Le groupe des « nouveaux » _ dont la moyenne d’âges tourne autour de trente cinq _ est représenté par Alain Di Meglio, P.Zarzelli, P.Desanti, P.S Parigi, G.Benigni(…) Parmi les plus jeunes se signalent les plumes féminines de Sonia Moretti, Gilda Emmanuelli et Stella Medori, et les premiers pas de M.Ventura. » (Mémorial de Corse n°7 Chronique de fin de siècle).

Des années 90 à nos jours :

« De fait, à partir des années 1990, et notamment sous l'égide et sous l'impulsion du Centre Culturel Universitaire (CCU) qui organise différents concours un changement notable a eu lieu. Les causes sont nombreuses : une politique éditoriale plus audacieuse notons que les éditions Albiana consacrent actuellement à la langue corse 30% de leur catalogue ; la possibilité désormais offerte de se faire entendre dans différents média et en général la généralisation du corse à l'école et dans l'espace public. De 1988 à 2003, ce ne sont pas moins de 12 romans qui ont vu le jour. On peut y adjoindre pour la prose 16 recueils de nouvelles, collectifs ou individuels - ce phénomène de la nouvelle étant du reste certainement l'un des plus significatifs. » (Paulu Desanti-Une prose dialogique-Transcript)
 
La création de la revue Bonanova en 1997 sous la direction de Dumenica Verdoni va créer un nouvel espace d’expression pour la langue corse mais aussi pour la création insulaire en générale car , la revue mêle au fil de ces pages, poèmes et nouvelles avec des œuvres d’artistes peintres, plasticiens, afin de décloisonner la créativité insulaire et lui donner une toute autre dimension.
 
Les années 90 et 2000 voit donc émerger une prose nouvelle où l’on assiste à un dépassement du rapport diglossique, et à une recherche de thématiques et de genres nouveaux. On voit également apparaître certains gallicismes, qui choquerait les puristes de la langue, notamment sous la plume de Marcu Biancarelli , on assiste aussi à une ouverture sur le monde extérieur « en cela que ces récits n'ont plus exclusivement la Corse comme cadre géographique ou sociologique. M.Biancarelli, par exemple, n'hésite pas à évoquer l'exil de Saint Jean à Patmos, ou la mort de Sweig au Brésil ».
Bien que des romans ou nouvelles continuent bien sûr à avoir la Corse pour cadre du récit
Avec l’écrivain Ghjuvan-Maria Comiti la langue Corse investit l’univers du polar.
 
 
La littérature corse de ces dernières années prend un ton léger et humoristique désacralisant un peu l’univers de la langue.

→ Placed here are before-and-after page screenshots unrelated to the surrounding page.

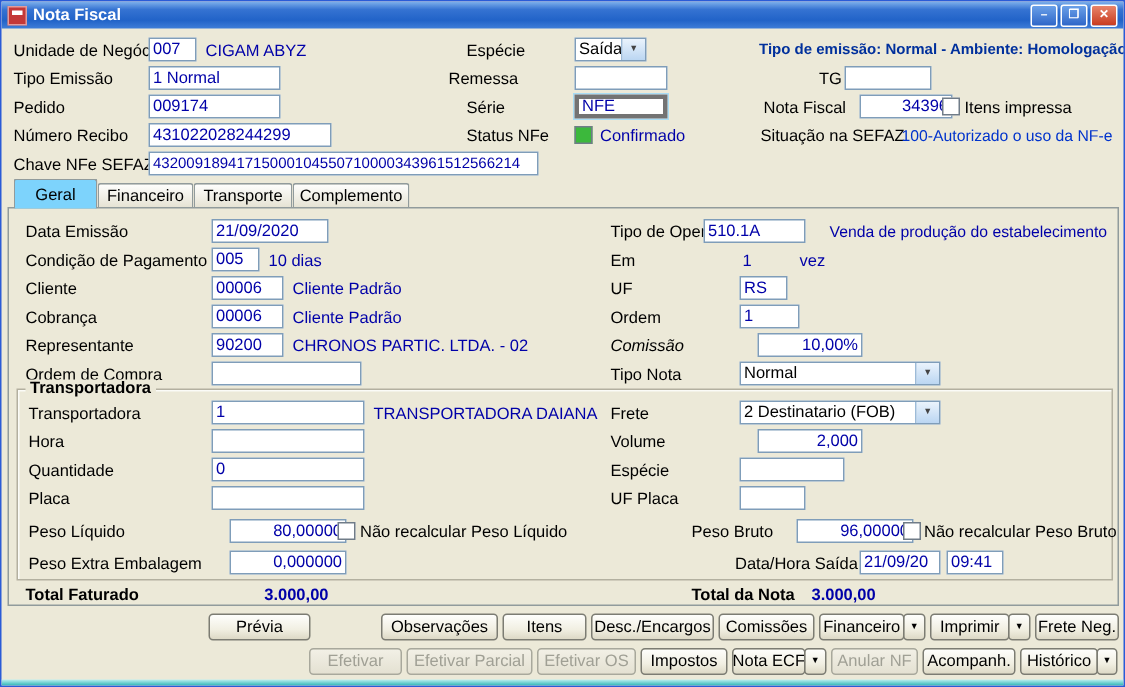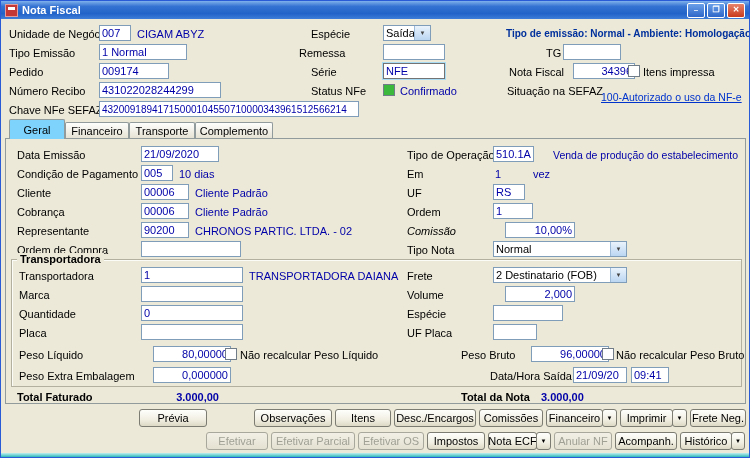--- a/index.html
+++ b/index.html
@@ -82,7 +82,7 @@
   <input class="inp" style="left: 562px; top: 43px; width: 58px;" value="">
 
   <span class="lbl" style="left:8px;top:65px">Pedido</span>
-  <input class="inp" style="left: 98px; top: 62px; width: 70px;" value="009174">
+  <input class="inp" style="left: 98px; top: 62px; width: 88px;" value="009174">
   <span class="lbl" style="left:310px;top:65px">Série</span>
   <input class="inp focus" style="left: 382px; top: 62px; width: 62px;" value="NFE">
   <span class="lbl" style="left:508px;top:65px">Nota Fiscal</span>

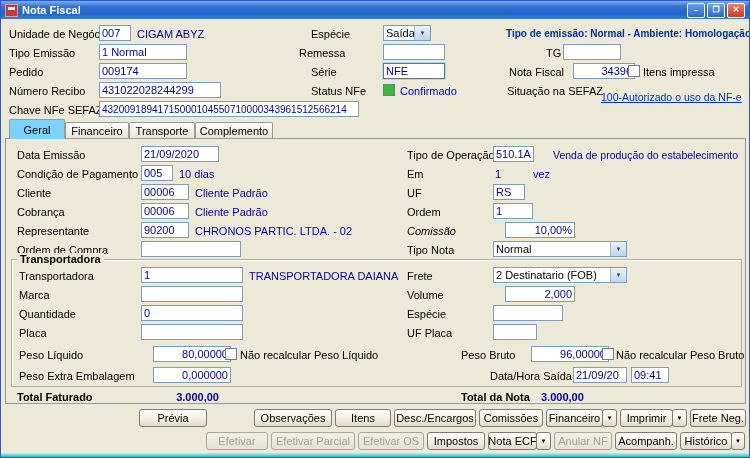--- a/index.html
+++ b/index.html
@@ -24,7 +24,7 @@
        color:#0000A8;font-family:"Liberation Sans",sans-serif;font-size:11px;padding:0 2px;outline:none;}
   .inp.r{text-align:right;margin-left:12px;}
   .inp.small{font-size:10px;}
-  .inp.focus{border:1px solid #737373;box-shadow:0 0 0 1px #A8DCF4;}
+  .inp.focus{border:3px solid #737373;box-shadow:0 0 0 1px #A8DCF4;}
   .sel{position:absolute;height:16px;box-sizing:border-box;background:#fff;border:1px solid #7F9DB9;
        display:flex;align-items:center;cursor:default;}
   .sel .txt{flex:1;padding-left:2px;color:#000;white-space:nowrap;overflow:hidden;}

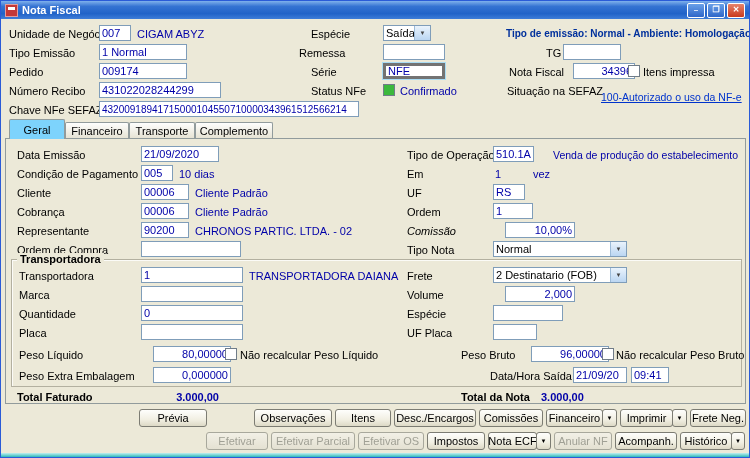--- a/index.html
+++ b/index.html
@@ -19,7 +19,7 @@
   .i{font-style:italic;}
   .blue{color:#0000A8;}
   .navy-bold{color:#00309C;font-weight:bold;font-size:10px;}
-  .link{color:#0033CC;text-decoration:underline;cursor:pointer;margin-top:6px;}
+  .link{color:#0033CC;cursor:pointer;}
   .inp{position:absolute;height:16px;box-sizing:border-box;background:#fff;border:1px solid #7F9DB9;
        color:#0000A8;font-family:"Liberation Sans",sans-serif;font-size:11px;padding:0 2px;outline:none;}
   .inp.r{text-align:right;margin-left:12px;}

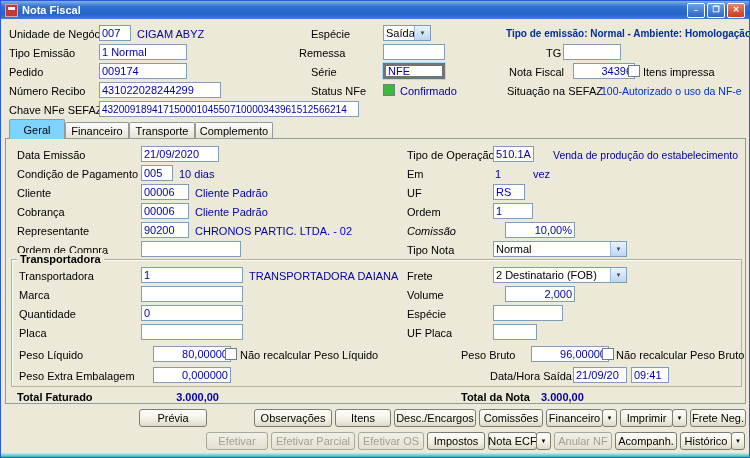--- a/index.html
+++ b/index.html
@@ -134,7 +134,7 @@
   <input class="inp z" style="left: 140px; top: 240px; width: 100px;" value="">
 
   <span class="lbl z" style="left:406px;top:148px">Tipo de Operação</span>
-  <input class="inp z" style="left: 492px; top: 145px; width: 41px;" value="510.1A">
+  <input class="inp z" style="left: 468px; top: 145px; width: 68px;" value="510.1A">
   <span class="lbl blue z" style="left:552px;top:148px;font-size:10.5px">Venda de produção do estabelecimento</span>
   <span class="lbl z" style="left:406px;top:167px">Em</span>
   <span class="lbl blue z" style="left:494px;top:167px">1</span>

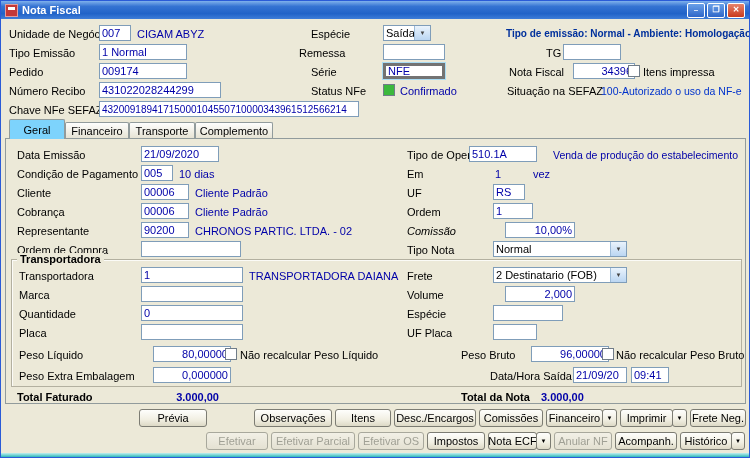--- a/index.html
+++ b/index.html
@@ -163,7 +163,7 @@
     <span class="arr">▼</span>
   </div>
 
-  <span class="lbl z" style="left:18px;top:288px">Marca</span>
+  <span class="lbl z" style="left:18px;top:288px">Hora</span>
   <input class="inp z" style="left: 140px; top: 285px; width: 102px;" value="">
   <span class="lbl z" style="left:406px;top:288px">Volume</span>
   <input class="inp r z" style="left: 492px; top: 285px; width: 70px;" value="2,000">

Par ce biais la langue corse entre dans la modernité notamment sous la plume d’Alain di Meglio et son recueil Macagni (plaies ou plaisanteries).
La littérature Corse, a su démontrer par sa productivité, sa capacité à se diversifier, la force créatrice qui l’anime, gageons qu’il lui reste encore de nombreuses pages à écrire.